Background and purpose The decision to proceed with endovascular thrombectomy should ideally be made independent of inconvenience factors, such as daytime. We assessed the influence of patient presentation time on endovascular therapy decision making under current local resources and assumed ideal conditions in acute ischemic stroke with level 2B evidence for endovascular treatment.
Methods and materials In an international cross sectional survey, 607 stroke physicians from 38 countries were asked to give their treatment decisions to 10 out of 22 randomly assigned case scenarios. Eleven scenarios had level 2B evidence for endovascular treatment: 7 daytime scenarios (7:00 am–5:00 pm) and four night time cases (5:01 pm– 6:59 am).
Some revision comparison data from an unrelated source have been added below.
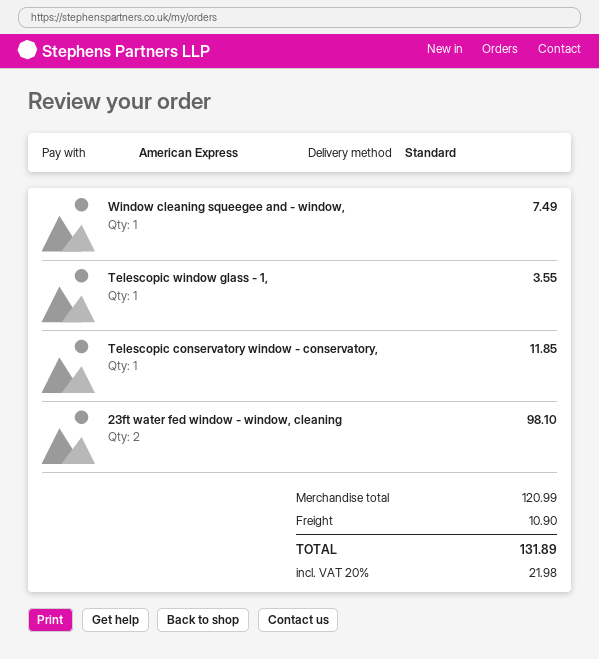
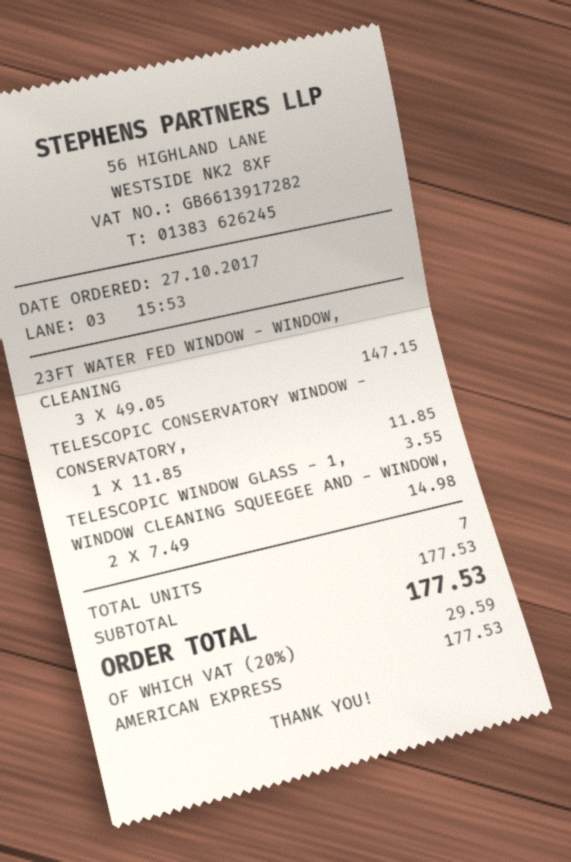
Window cleaning squeegee and - window,: 1 for 7.49 -> 2 for 14.98
23ft water fed window - window, cleaning: 2 for 98.10 -> 3 for 147.15
subtotal: 120.99 -> 177.53
shipping: 10.90 -> none
tax: 20% = 21.98 -> 20% = 29.59
total: 131.89 -> 177.53

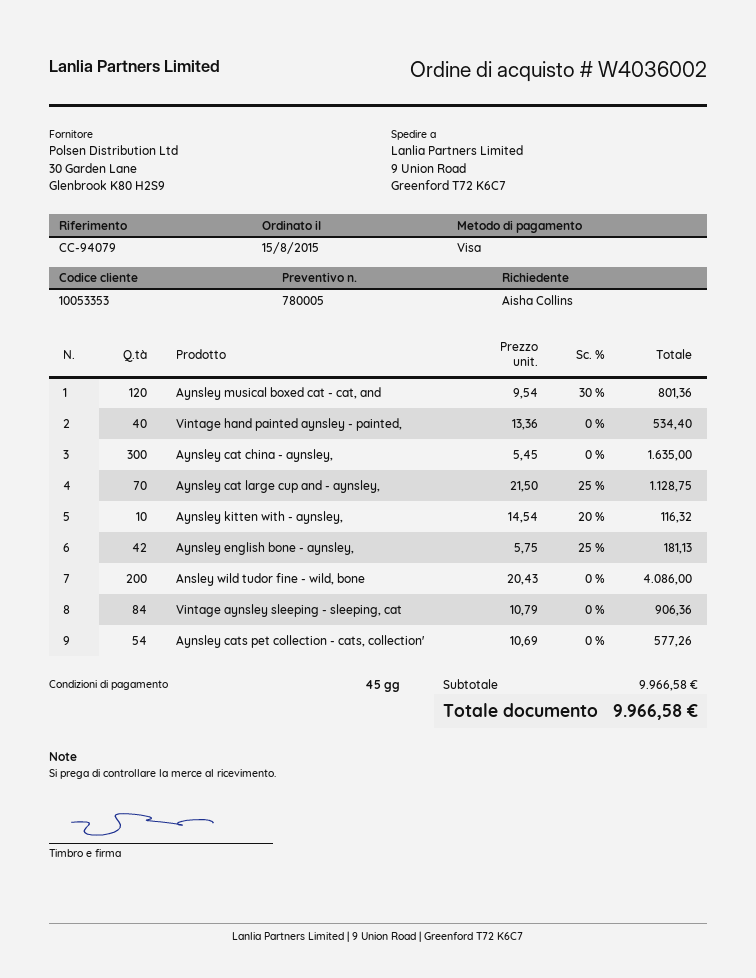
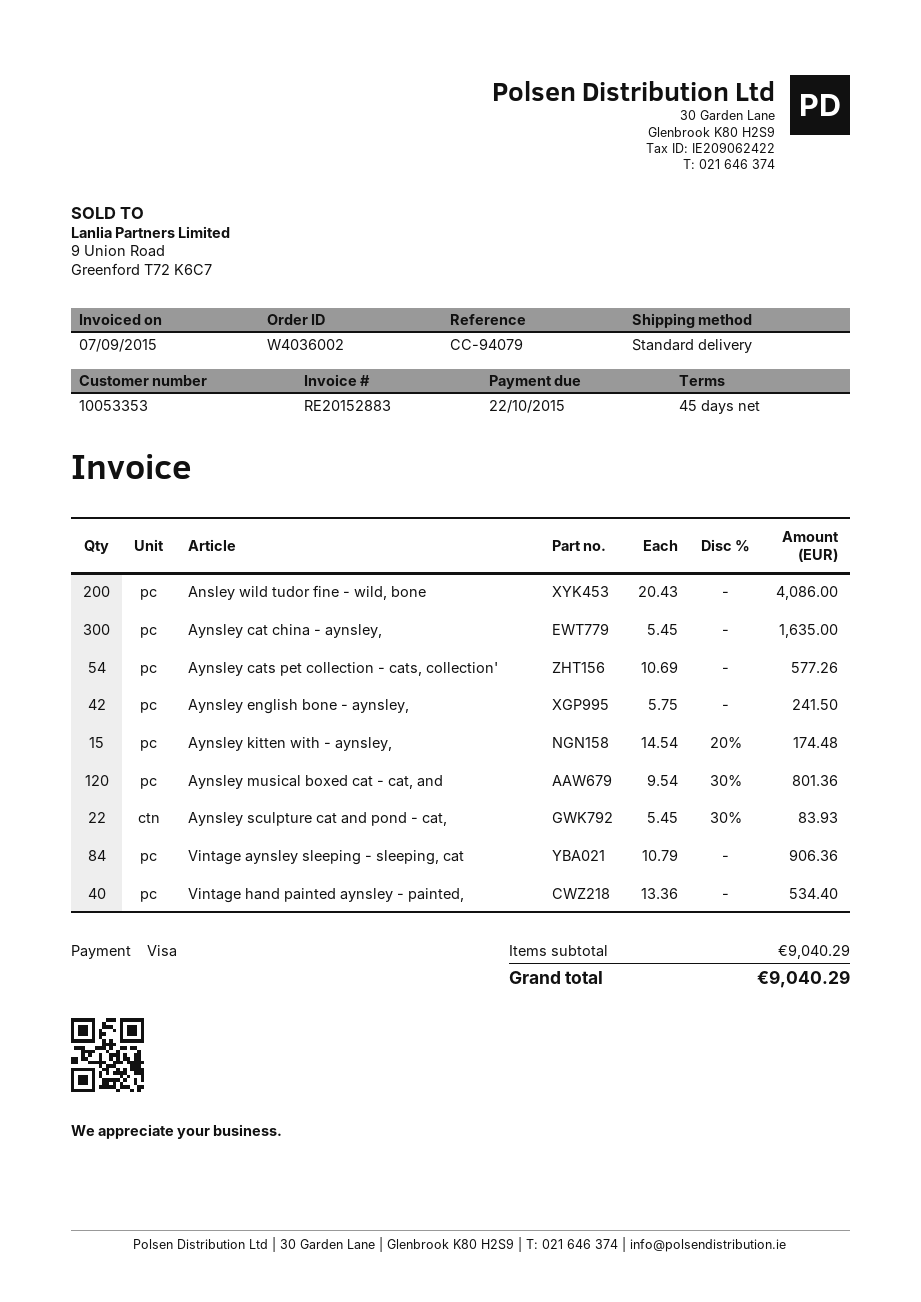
Aynsley cat large cup and - aynsley,: 70 x 21.50 - 25% = 1128.75 -> none
Aynsley kitten with - aynsley,: 10 x 14.54 - 20% = 116.32 -> 15 x 14.54 - 20% = 174.48
Aynsley english bone - aynsley,: 42 x 5.75 - 25% = 181.13 -> 42 x 5.75 = 241.50
Aynsley sculpture cat and pond - cat,: none -> 22 x 5.45 - 30% = 83.93
subtotal: 9966.58 -> 9040.29
total: 9966.58 -> 9040.29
Participants provided their treatment approach assuming (A) there were no practice constraints and (B) under their current local resources. Endovascular treatment decisions in the 11 scenarios were analyzed according to presentation time with adjustment for patient and physician characteristics.
Results Participants selected endovascular therapy in 74.2% under assumed ideal conditions, and 70.7% under their current local resources of night time scenarios, and in 67.2% and 63.8% of daytime scenarios. Night time presentation did not increase the probability of a treatment decision against endovascular therapy under current local resources or assumed ideal conditions.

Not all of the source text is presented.